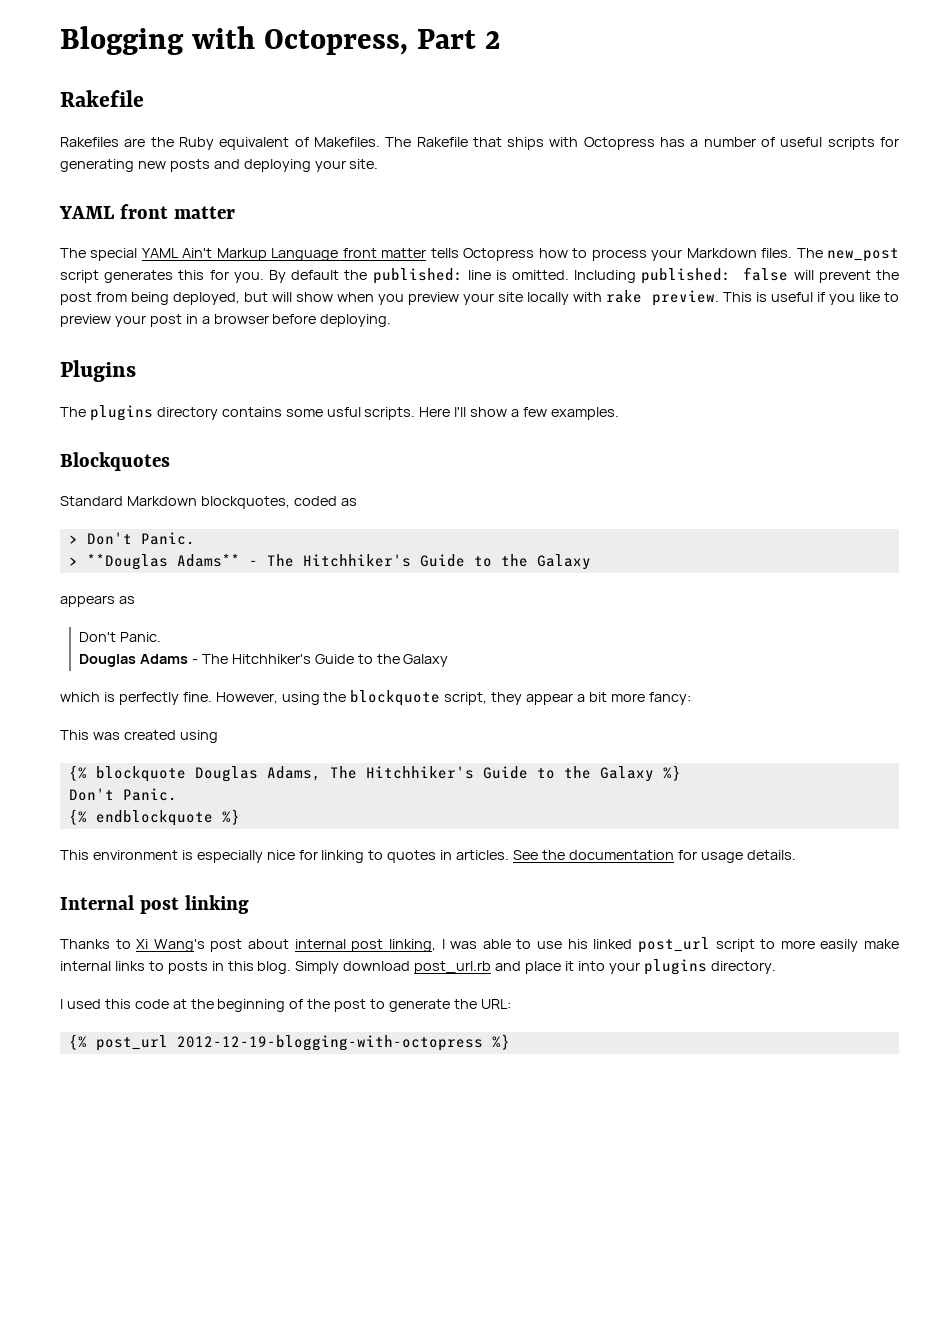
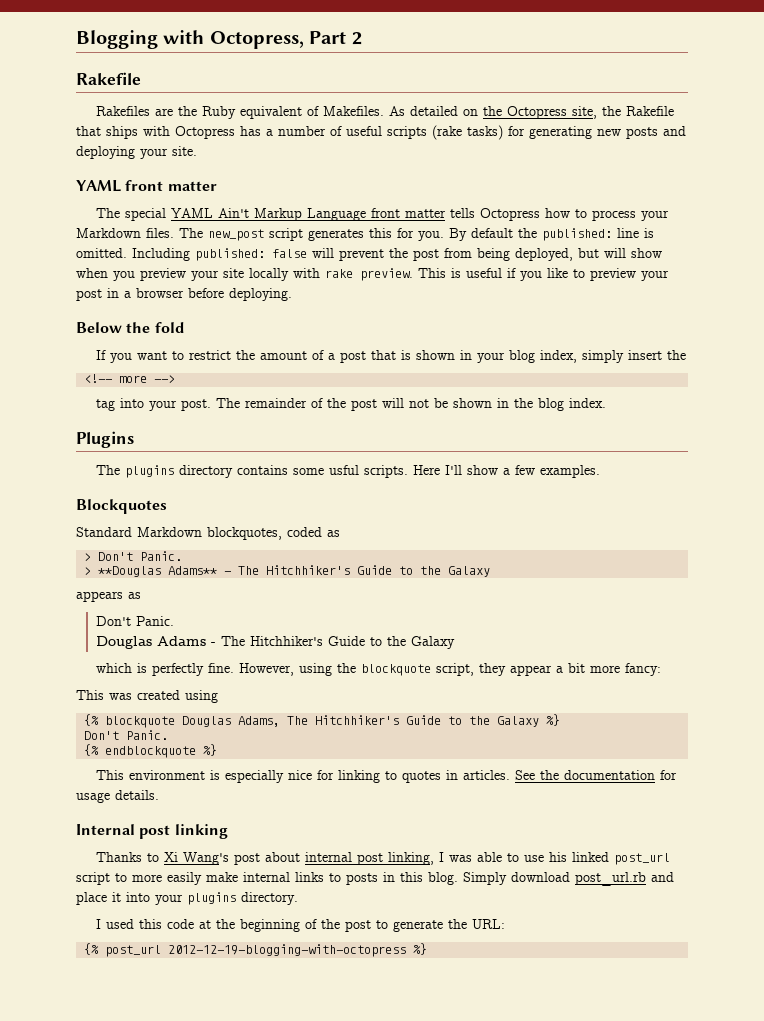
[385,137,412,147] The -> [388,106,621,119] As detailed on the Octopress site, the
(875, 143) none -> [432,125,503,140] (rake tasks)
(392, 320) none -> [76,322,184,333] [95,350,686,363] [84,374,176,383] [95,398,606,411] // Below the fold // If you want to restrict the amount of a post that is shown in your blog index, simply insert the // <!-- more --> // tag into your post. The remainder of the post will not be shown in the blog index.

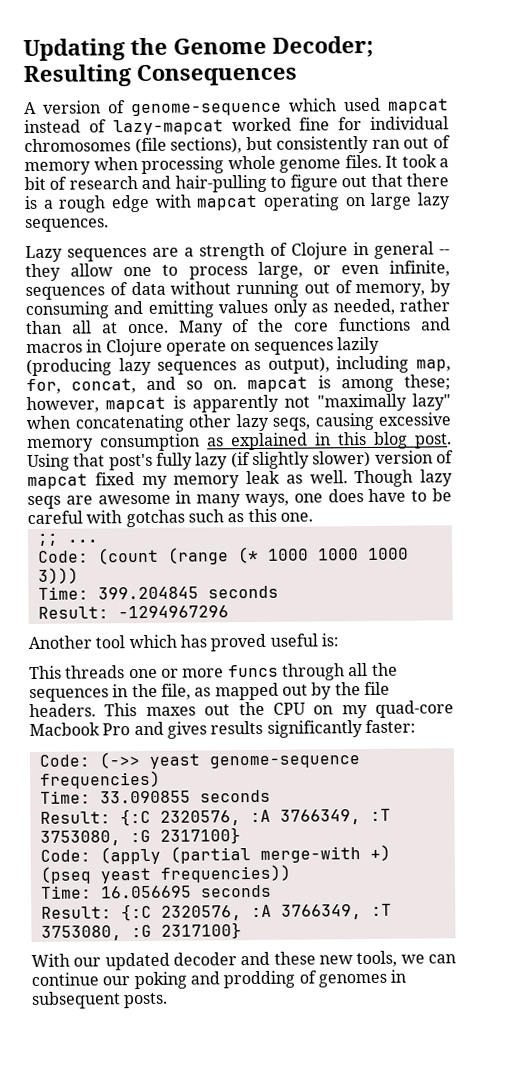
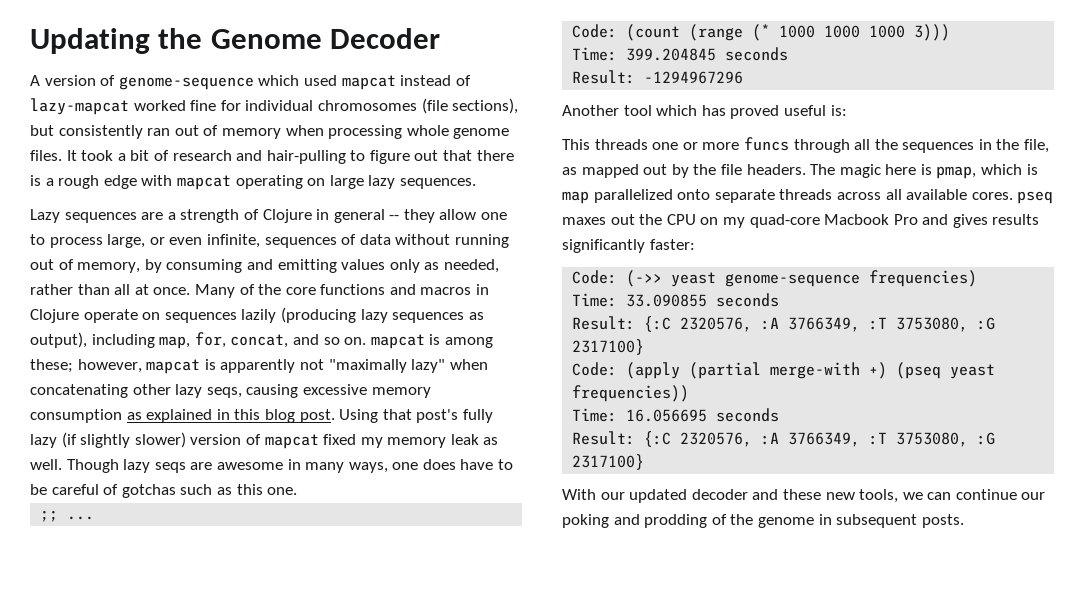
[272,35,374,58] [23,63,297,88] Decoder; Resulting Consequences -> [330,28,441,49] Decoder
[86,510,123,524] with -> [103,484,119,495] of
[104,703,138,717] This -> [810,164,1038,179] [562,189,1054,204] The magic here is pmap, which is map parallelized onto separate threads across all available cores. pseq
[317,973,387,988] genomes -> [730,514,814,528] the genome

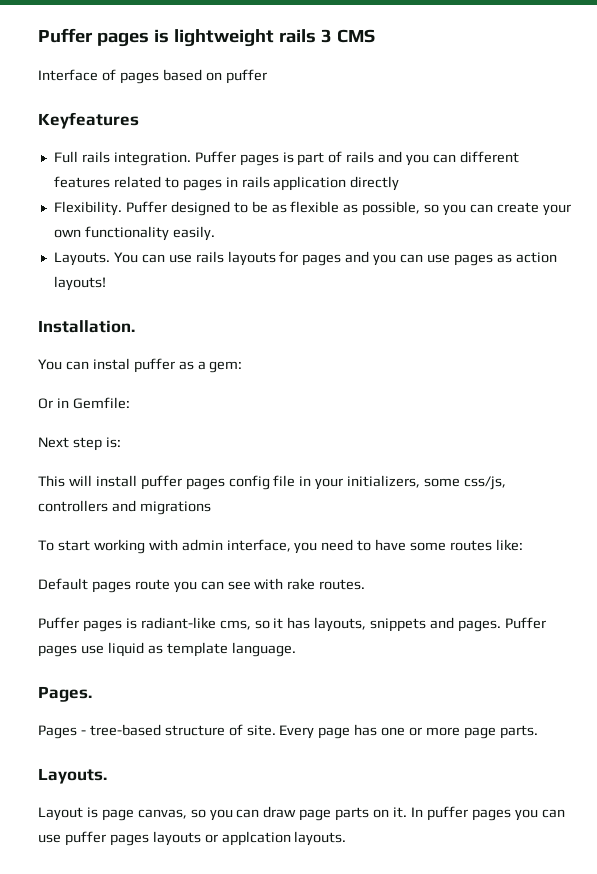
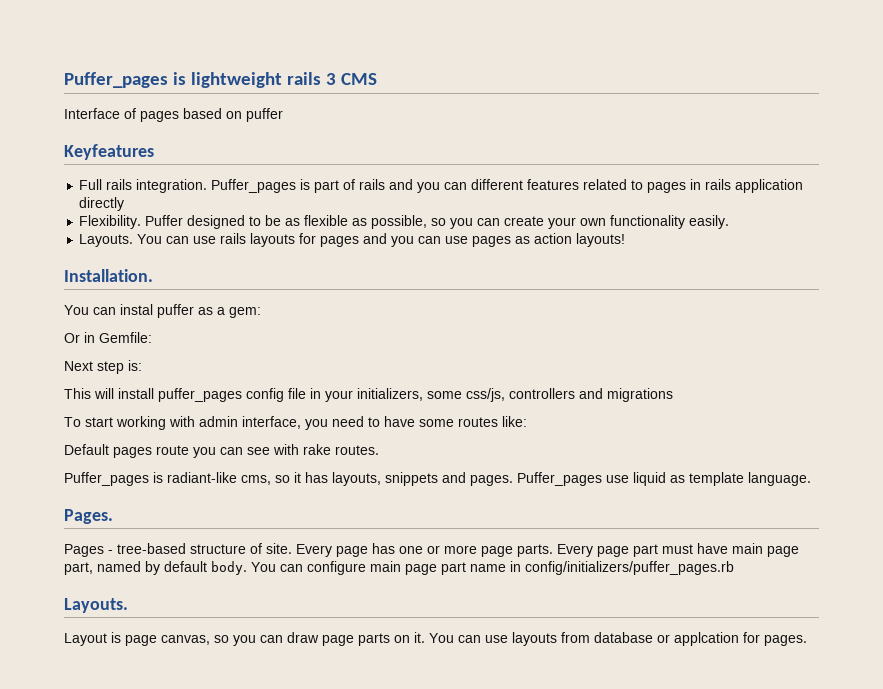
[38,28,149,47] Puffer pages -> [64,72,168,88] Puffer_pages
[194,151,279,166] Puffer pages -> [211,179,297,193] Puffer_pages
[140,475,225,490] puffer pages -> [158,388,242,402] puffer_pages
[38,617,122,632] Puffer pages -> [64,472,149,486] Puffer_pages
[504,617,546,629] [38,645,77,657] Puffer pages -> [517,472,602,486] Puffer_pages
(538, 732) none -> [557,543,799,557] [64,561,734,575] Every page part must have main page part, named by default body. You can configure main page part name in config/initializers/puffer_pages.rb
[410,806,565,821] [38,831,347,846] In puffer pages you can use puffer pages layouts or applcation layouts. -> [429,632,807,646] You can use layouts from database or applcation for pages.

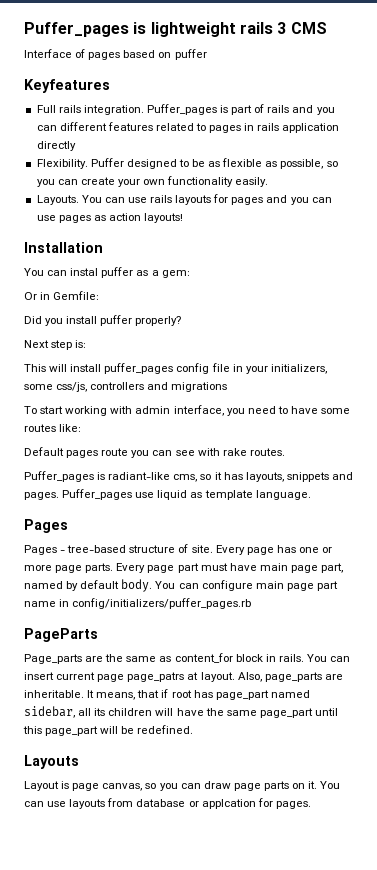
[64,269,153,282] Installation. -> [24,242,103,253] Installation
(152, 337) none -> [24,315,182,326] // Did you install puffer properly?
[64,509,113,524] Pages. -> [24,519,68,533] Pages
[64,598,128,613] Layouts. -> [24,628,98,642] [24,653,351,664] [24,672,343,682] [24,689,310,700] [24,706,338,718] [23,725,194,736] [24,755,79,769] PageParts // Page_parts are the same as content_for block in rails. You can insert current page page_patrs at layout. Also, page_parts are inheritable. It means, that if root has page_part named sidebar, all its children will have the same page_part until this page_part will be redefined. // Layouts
+---+
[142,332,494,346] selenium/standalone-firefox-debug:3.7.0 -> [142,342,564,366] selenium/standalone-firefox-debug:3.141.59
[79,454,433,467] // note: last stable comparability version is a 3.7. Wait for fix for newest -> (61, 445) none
+---+
- [TRY IT]:
Could you reproduce, exactly, every line above from the line with "[194,151,279,166] Puffer pages" to the line with "[504,617,546,629] [38,645,77,657] Puffer", and no other line? Both ends count.

- [TASK SOLUTION]:
[194,151,279,166] Puffer pages -> [211,179,297,193] Puffer_pages
[140,475,225,490] puffer pages -> [158,388,242,402] puffer_pages
[38,617,122,632] Puffer pages -> [64,472,149,486] Puffer_pages
[504,617,546,629] [38,645,77,657] Puffer pages -> [517,472,602,486] Puffer_pages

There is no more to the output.